When a cell quickly diverges from its predecessor through cell divisions, it can give rise to a tumor. Even within such a tumor, there is great variation between cells, which is called intra-tumor heterogeneity (ITH). ITH plays a key role in the development of cancer but also in therapy resistance: where one cell of the tumor may respond to a certain treatment, another may not.

Characterizing ITH

Characterization of ITH is therefore crucial for obtaining insight into the evolution of the tumor and – ultimately – for deciding the best way to treat it. However, the methods that were previously available could take a snapshot of the tumor, but not track its growth process over time. This provided a limited view on ITH, as it for example lacks information about the order in which the genetic changes that gave rise to the tumor occurred. Newer methods allow researchers to study one genetic modification at a time, but cannot combine measurements of multiple modalities at once. Reason enough for the group of Alexander van Oudenaarden to develop a new technique.

Organoid models

The researchers used an organoid model of colorectal cancer. Organoids are tiny 3D structures in a dish that mimic the development of the disease. Buys de Barbanson, co-first author of the new paper in Cell Genomics, explains: “Using these organoids, we were able to track the evolution of colorectal tumors for half a year in the lab. We obtained multiple measurements from individual cells in parallel. In other words, we could see the genetic changes happening in different cells at the same time.”

Loss of chromosomes

“We observed that multiple cells undergo the same genetic changes during the development of colorectal cancer: they lose chromosome 4, but only after they already lost chromosome 18. These losses enable the cells to multiply faster, thereby becoming the dominant clone in the culture,” says Lennart Kester, other co-first author of the paper. This combination of chromosome deletions was also present in the clinical data of patients with colorectal cancer, which validates the organoids as a suitable model for research into this type of cancer. “The model is very useful to look into actual tumors. As a next step, researchers could for example use the organoids to test different treatment options and see which cells respond and which do not,” De Barbanson adds.

Therapy resistance

The results provide insight into the development of colorectal tumors and indicate that the order in which genetic changes occur is important for tumor progression. Furthermore, the study contributes to our fundamental knowledge about (cancer) biology and brings forward a new technology to study it in the lab. In the future, the results may be applied to tackle therapy resistance of tumors.

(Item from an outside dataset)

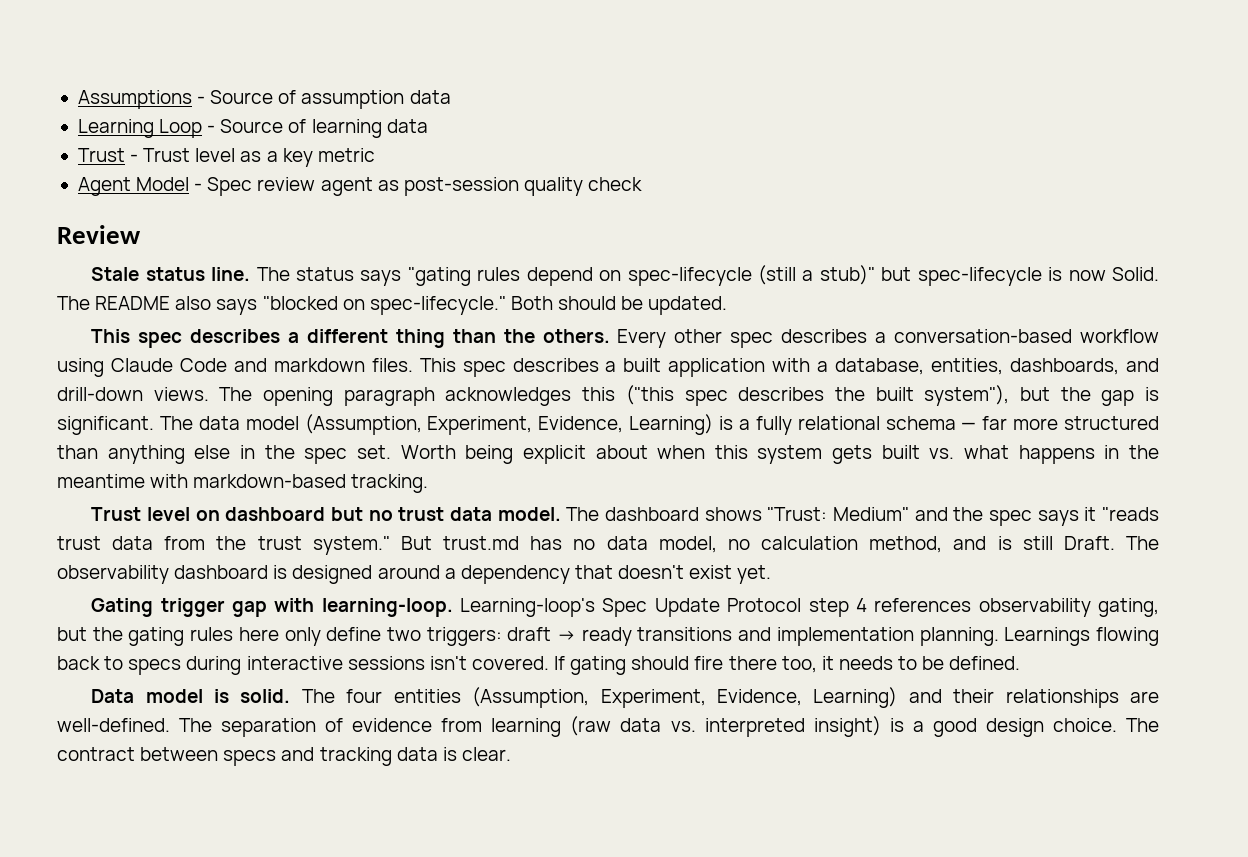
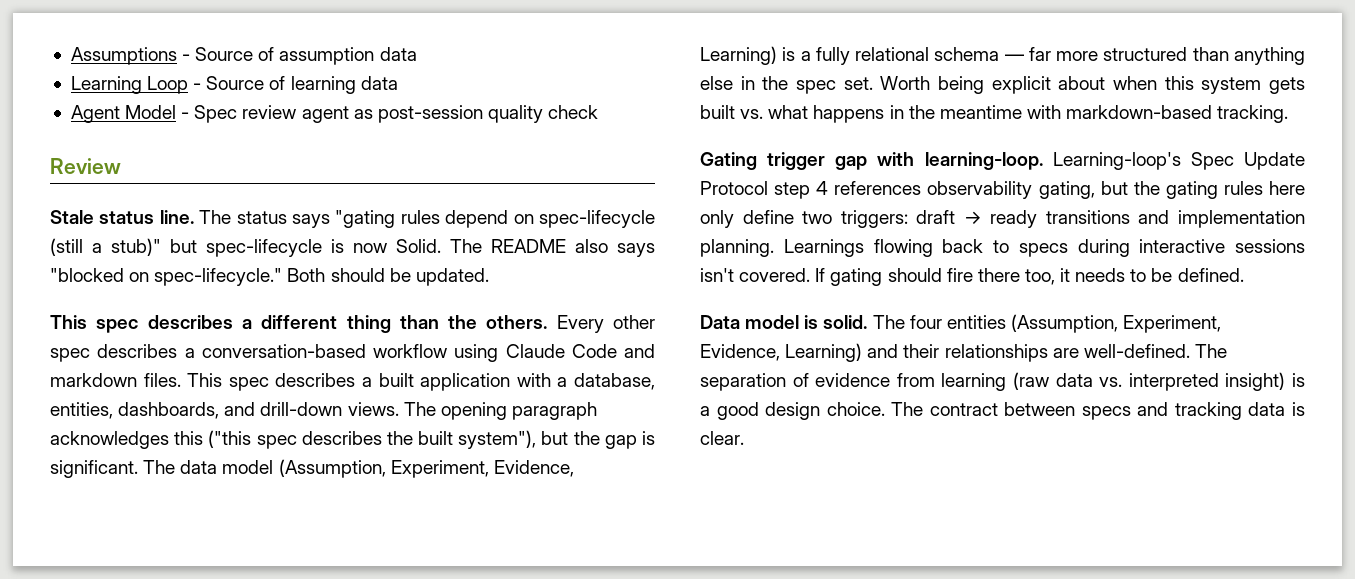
- Trust - Trust level as a key metric
- Trust level on dashboard but no trust data model. The dashboard shows "Trust: Medium" and the spec says it "reads trust data from the trust system." But trust.md has no data model, no calculation method, and is still Draft. The observability dashboard is designed around a dependency that doesn't exist yet.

“Integration of multiple lineage measurements from the same cell reconstructs parallel tumor evolution.” Lennart Kester, Buys de Barbanson, Anna Lyubimova, Li-Ting Chen, Valérie van der Schrier, Anna Alemany, Dylan Mooijman, Josi Peterson-Maduro, Jarno Drost, Jeroen de Ridder and Alexander van Oudenaarden. Cell Genomics, 2022.

Cover art

Additionally, Buys de Barbanson created the cover art for issue 2(2) of Cell Genomics. The cover illustration represents a clonal evolution tree, in which the branches represent the different genetic clones in the organoids. The colored symbols represent individual cells.


Cover art for Issue 2(2) of Cell Genomics
Cover art for Issue 2(2) of Cell Genomics, credit: Buys de Barbanson.
Image van Oudenaarden



Alexander van Oudenaarden is group leader at the Hubrecht Institute, professor of quantitative biology of gene regulation at the University Medical Center Utrecht and Utrecht University, and Oncode Investigator.